Strength training is a popular term in the fitness world. It involves exercises that use resistance to cause muscle contractions, helping to build strength, endurance, and muscle size. But what does that really mean? How does it work? And how can you incorporate it into your fitness routine to get the most benefits? Let’s take a closer look.
What Exactly is Strength?
In fitness, strength is about resisting external forces. It relies on several factors, including your nervous system, muscle coordination, joint function, technique, and motivation.
Maximal strength is the maximum force you can generate in one effort. It’s crucial for overall physical performance, including speed and other strength forms. This is why athletes and bodybuilders aim to develop it. Generally, when you increase your strength, your muscle mass also increases.
How to Train for Strength
To train for strength, you need to do specific exercises that boost muscle power. Some sports use general strengthening routines as a base, which can then be fine-tuned with specific exercises.

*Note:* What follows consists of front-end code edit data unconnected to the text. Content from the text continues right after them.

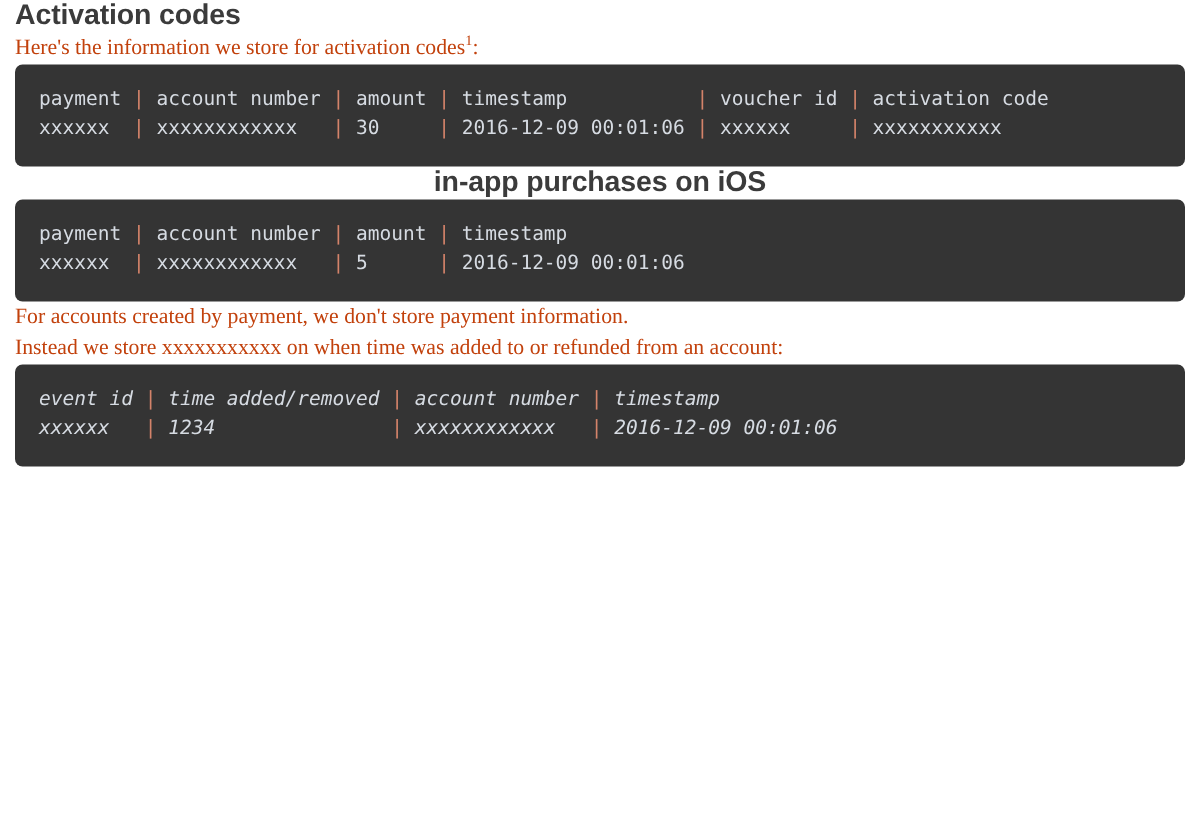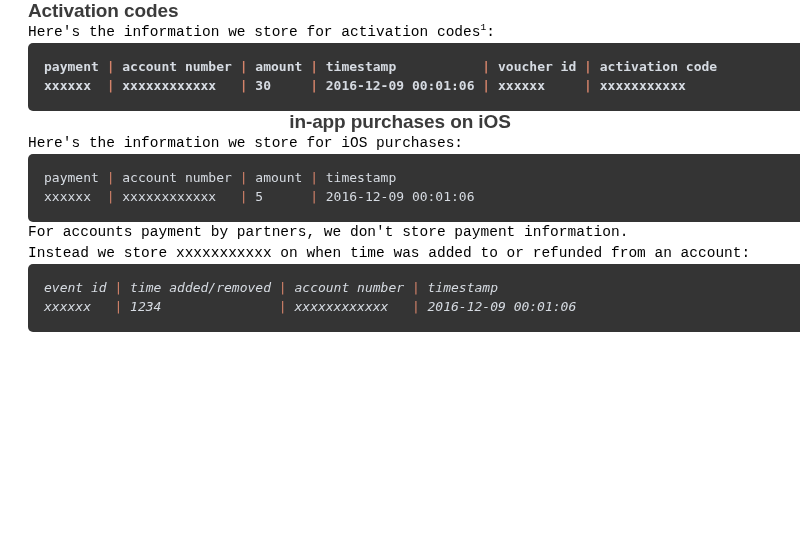--- a/index.html
+++ b/index.html
@@ -7,36 +7,36 @@
     padding: 0;
     background: #ffffff;
   }
   body {
     width: 800px;
     height: 544px;
     font-family: "Liberation Sans", sans-serif;
     overflow: hidden;
   }
   .page {
-    padding: 0 28px;
+    padding: 0 10px;
     box-sizing: border-box;
     width: 800px;
   }
   h2.section-heading {
     font-family: "Liberation Sans", sans-serif;
     font-size: 19px;
     font-weight: bold;
     color: #3b3b3b;
     margin: 0;
     letter-spacing: -0.1px;
   }
   p.section-text {
-    font-family: Liberation Mono, monospace;
+    font-family: Liberation Serif, serif;
     font-size: 14.5px;
-    color: #000000;
+    color: #c2410c;
     margin: 0;
     line-height: 21px;
   }
   p.section-text sup {
     font-size: 9.5px;
     vertical-align: super;
     line-height: 0;
   }
   pre.code-block {
     background: #343434;
@@ -55,21 +55,21 @@
     white-space: pre;
     display: block;
   }
   pre.code-block .pipe {
     color: #d4836a;
   }
 
   
   .sec-1-heading { margin-top: 3px; }
   .sec-1-text    { margin-top: 14px; }
-  .sec-1-code    { margin-top: 15px; font-weight: bold; }
+  .sec-1-code    { margin-top: 15px; }
 
   .sec-2-heading { margin-top: 36px; text-align: center; }
   .sec-2-text    { margin-top: 15px; }
   .sec-2-code    { margin-top: 16px; }
 
   .sec-3-heading { margin-top: 36px; }
   .sec-3-text    { margin-top: 14px; }
   .sec-3-code    { margin-top: 17px; font-style: italic; }
 </style>
 </head>
@@ -78,22 +78,21 @@
 <div class="page">
 
   <h2 class="section-heading sec-1-heading">Activation codes</h2>
 
   <p class="section-text sec-1-text"><span>Here's the information we store for activation codes</span><sup>1</sup><span>:</span></p>
 
   <pre class="code-block sec-1-code"><span class="code-line">payment <span class="pipe">|</span> account number <span class="pipe">|</span> amount <span class="pipe">|</span> timestamp           <span class="pipe">|</span> voucher id <span class="pipe">|</span> activation code</span><span class="code-line">xxxxxx  <span class="pipe">|</span> xxxxxxxxxxxx   <span class="pipe">|</span> 30     <span class="pipe">|</span> 2016-12-09 00:01:06 <span class="pipe">|</span> xxxxxx     <span class="pipe">|</span> xxxxxxxxxxx</span></pre>
 
   <h2 class="section-heading sec-2-heading">in-app purchases on iOS</h2>
 
-  <p class="section-text sec-2-text"><span>Here's the information we store for iOS purchases:</span></p>
 
   <pre class="code-block sec-2-code"><span class="code-line">payment <span class="pipe">|</span> account number <span class="pipe">|</span> amount <span class="pipe">|</span> timestamp</span><span class="code-line">xxxxxx  <span class="pipe">|</span> xxxxxxxxxxxx   <span class="pipe">|</span> 5      <span class="pipe">|</span> 2016-12-09 00:01:06</span></pre>
 
 
-  <p class="section-text sec-3-text"><span>For accounts payment by partners, we don't store payment information.</span><br><span>Instead we store xxxxxxxxxxx on when time was added to or refunded from an account:</span></p>
+  <p class="section-text sec-3-text"><span>For accounts created by payment, we don't store payment information.</span><br><span>Instead we store xxxxxxxxxxx on when time was added to or refunded from an account:</span></p>
 
   <pre class="code-block sec-3-code"><span class="code-line">event id <span class="pipe">|</span> time added/removed <span class="pipe">|</span> account number <span class="pipe">|</span> timestamp</span><span class="code-line">xxxxxx   <span class="pipe">|</span> 1234               <span class="pipe">|</span> xxxxxxxxxxxx   <span class="pipe">|</span> 2016-12-09 00:01:06</span></pre>
 
 </div>
 
 </body></html>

In activities like powerlifting, weightlifting, and bodybuilding, resistance training is key. This usually means using weights and focusing on heavy, multi-joint exercises like barbell back squats, bench presses, pull-ups (sometimes with added weight), and deadlifts.
But you can also benefit from variations of these exercises and other supportive movements. These include lunges, rows, presses on different incline benches, leg presses, lat machine exercises, and cable rows.
The Methodology of Strength Training
Strength training aims to create high muscle tension through reps, sets, and rest periods. The most important factor is intensity, which is the percentage of your maximum strength (1RM).
Other elements like Time Under Tension (TUT), volume, density, and the number of training sessions play a lesser role. Research shows that frequent strength stimulation (multifrequency) is more effective.
Fatigue is a major enemy of strength, so full recovery between efforts is essential. This is especially true between sets. However, different exercises can be spaced out within a training cycle.
Structuring a Strength Training Plan
Your strength training plan depends on your overall routine, goals, and experience level.
For example, a moderately experienced bodybuilder used to training to failure with high TUT might benefit from shorter workouts with higher percentages of their 1RM. It’s also important to warm up properly, about 7-10 minutes on a cardio machine, and to make sure you can perform all necessary movements. Getting assessed before starting is a good idea, as is spending time each week improving joint mobility and muscle flexibility.
When doing heavy multi-joint exercises, take 3-5 minute breaks between sets, and about 3 minutes for other exercises. The average TUT and the balance between phases should feel natural, so you can exert maximum strength. Aim to stay 1-2 reps short of failure (buffer).
Here’s an example schedule:
Schedule 1
– Lunges: 3-4 sets of 4-6 reps per leg
– Romanian Deadlifts: 2-3 sets of 8-10 reps
– Dumbbell Chest Press: 3-4 sets of 4-6 reps
– Decline Dumbbell Flyes: 2-3 sets of 8-10 reps
– Lat Pulldowns: 3-4 sets of 4-6 reps
– Cable Rows: 2-3 sets of 8-10 reps
Schedule 2
– Barbell Deadlift: 3-4 sets of 4-6 reps
– Step-Ups with Dumbbells: 2-3 sets of 8-10 reps per leg
– Dumbbell Bench Press: 3-4 sets of 4-6 reps
– Weighted Push-Ups: 2-3 sets of 8-10 reps
– Dumbbell Row: 3-4 sets of 4-6 reps
– Seated Cable Rows: 2-3 sets of 8-10 reps
Schedule 3
– Split Squats: 3-4 sets of 4-6 reps
– Hack Squats: 2-3 sets of 8-10 reps
– Incline Bench Press: 3-4 sets of 4-6 reps
– Dumbbell Flyes: 2-3 sets of 8-10 reps
– Weighted Chin-ups: 3-4 sets of 4-6 reps
– Cable Row: 2-3 sets of 8-10 reps
In conclusion, strength training is a great way to boost your physical performance in various sports and fitness activities. By understanding its principles and structuring your routines effectively, you can achieve your fitness goals and maximize the benefits.